I could go into the ways in which gratitude has become this
sort of well of tears behind my eyes at all times. I could talk about how just
waking up this morning feels like a gift. But I don’t want to today, really. I could
list the thanks and the inundation of love and support and care, but that’s not
what this blog is about this morning, at least. It’s not a love fest, it’s just
a truth fest. About where I am this very day, at this very time, arguing and
stamping and shaking a fist at the sky with WHY in the m’f’in hell couldn’t you
have made this a little bit of a gentler lesson? About how I feel like I’m some
sort of icon now, with people telling me all the time what an inspiration
you are, when I’ve had diarrhea for 3 out
of the last 4 weeks. I’ve asked people what on earth that even means, an inspiration to what? What have I inspired in
you? What am I inspiring you to do? I haven't done anything except lived.
I get to be bitter about it. And I get to be amazingly
thankful to get to be bitter about it –
to be alive enough to have emotions enough to get to scorn about it.

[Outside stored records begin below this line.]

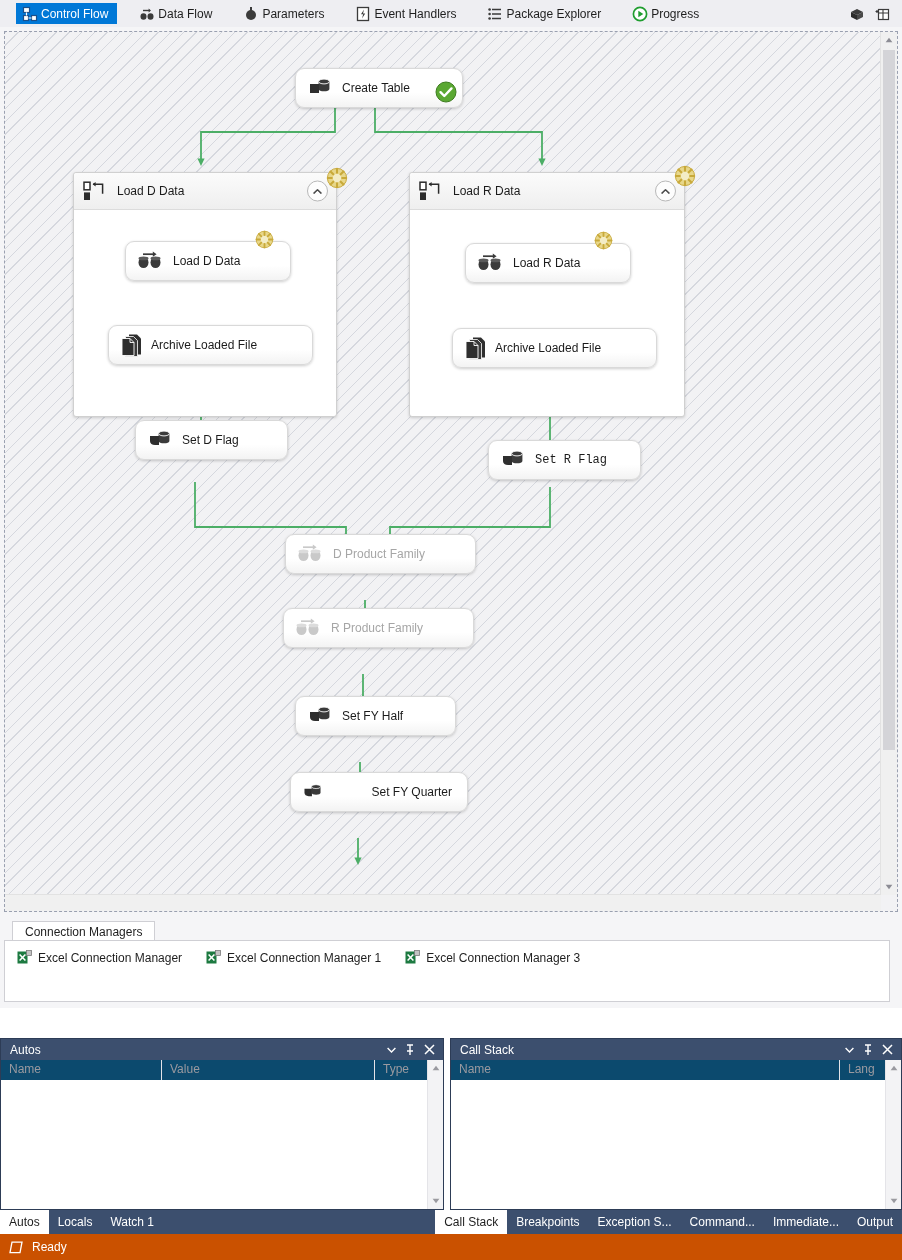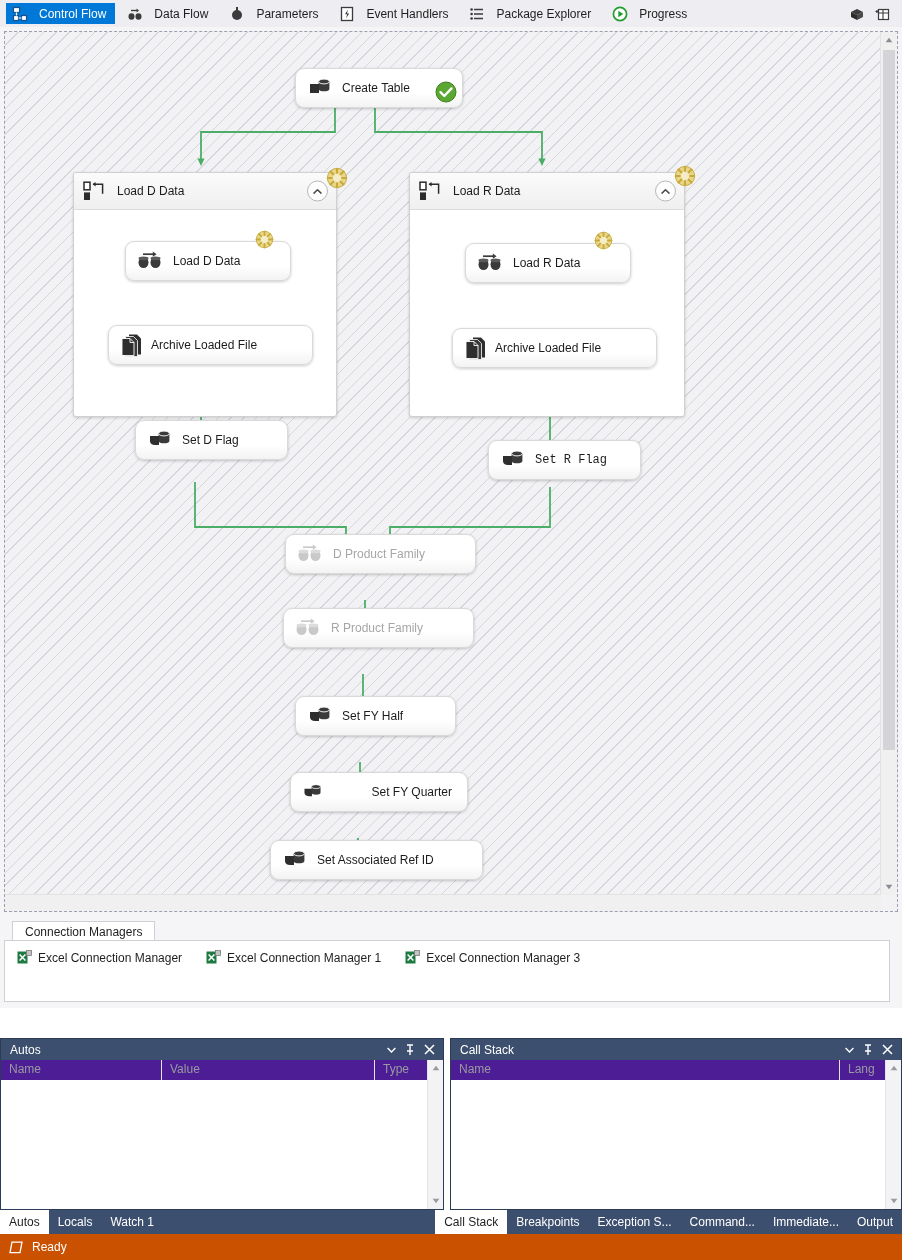"Control Flow" .tabitem { gap: 11px -> 3px; margin-left: 6px -> 16px }
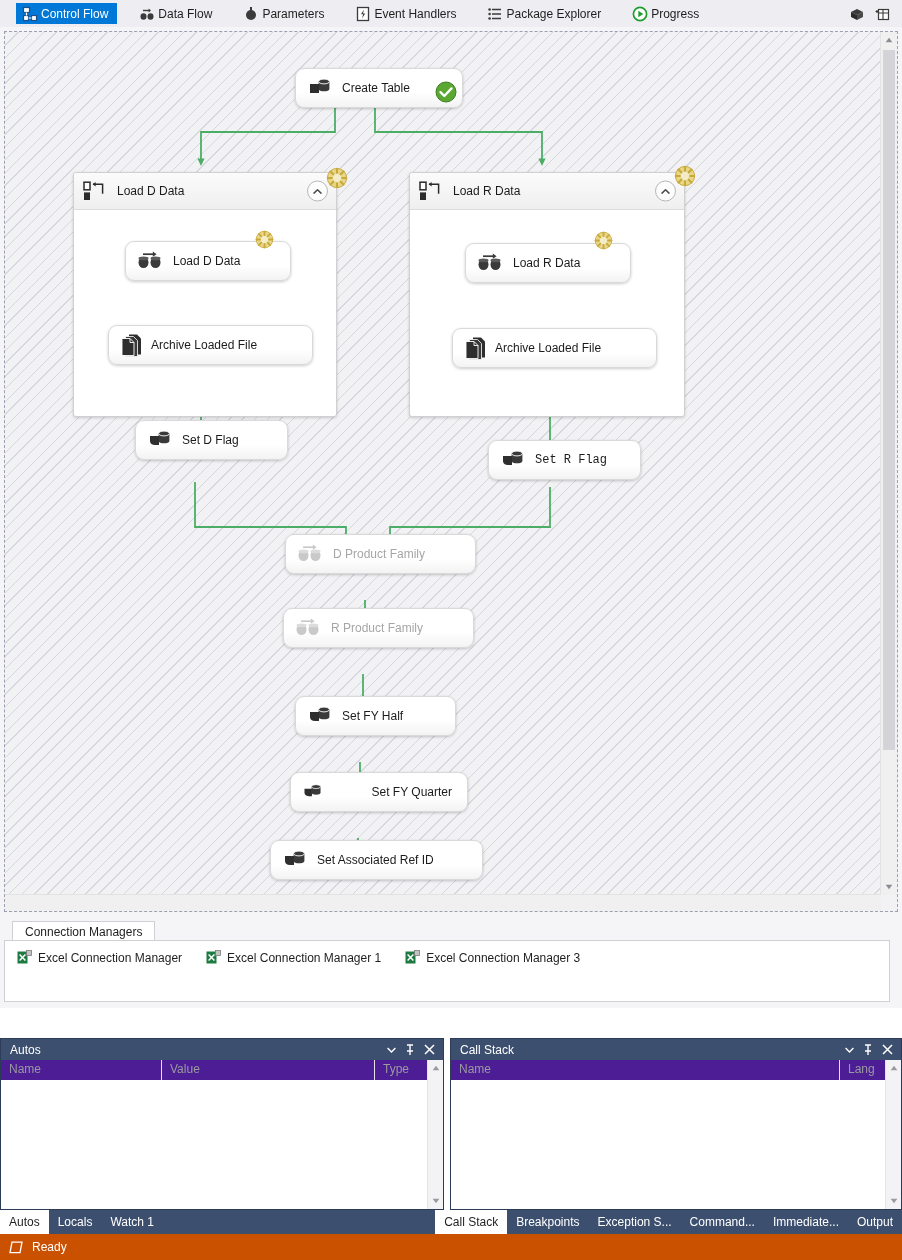"Set Associated Ref ID" div.task { html: <div> <svg> <ellipse></ellipse> <path></path> <path></path> <ellipse></ellipse> </svg> <span>Set Associated Ref ID</span> </div> -> none }
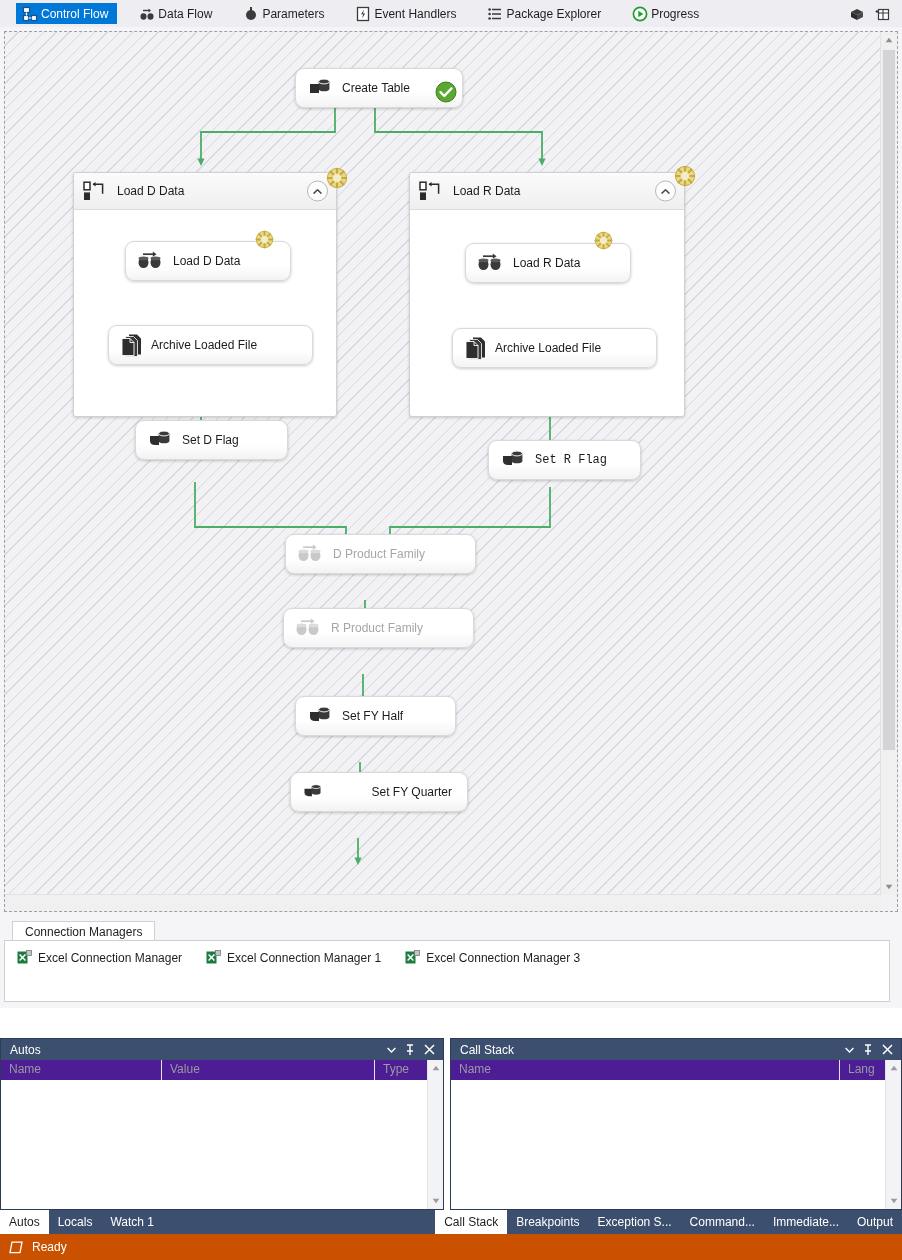"Name" .colhdr { background: #4c1d95 -> #0c4a6e }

It is surely true, the love and support I’ve gotten. And
yet, there’s a part of me that feels angry that I even have a situation in
which to receive such love and support.
I know people love me. Couldn’t I have had my 31st birthday at a
restaurant with them, instead of in a hospital bed? Couldn’t I have learned to
get out of the way of my own creativity and drive and lust for life in a
different, gentler way? Couldn’t I have gotten to see my family by flying East
for Thanksgiving, instead of them flying West to hold my hand while my hair
falls out?
I’m grateful for this blog – this tempestuous blog that
gives me the chance to be honest in every way. Which I want to use to
springboard to something else, to write in another venue, maybe one that’s
paid. I’m glad that I get to write here, as someone told me, as I speak – that if I
write the way I talk, they said, I’m surely a great writer. I don’t know how much that is
true, but somehow the cancer lets me see it a little more clearly. And perhaps begin to accept it. I want to explore my talent more – because there simply is
more there. I want to push into it, and I want to share it.
I swear I would have gotten there without this whole cancer
thing, but I guess I really didn’t have a choice in this one.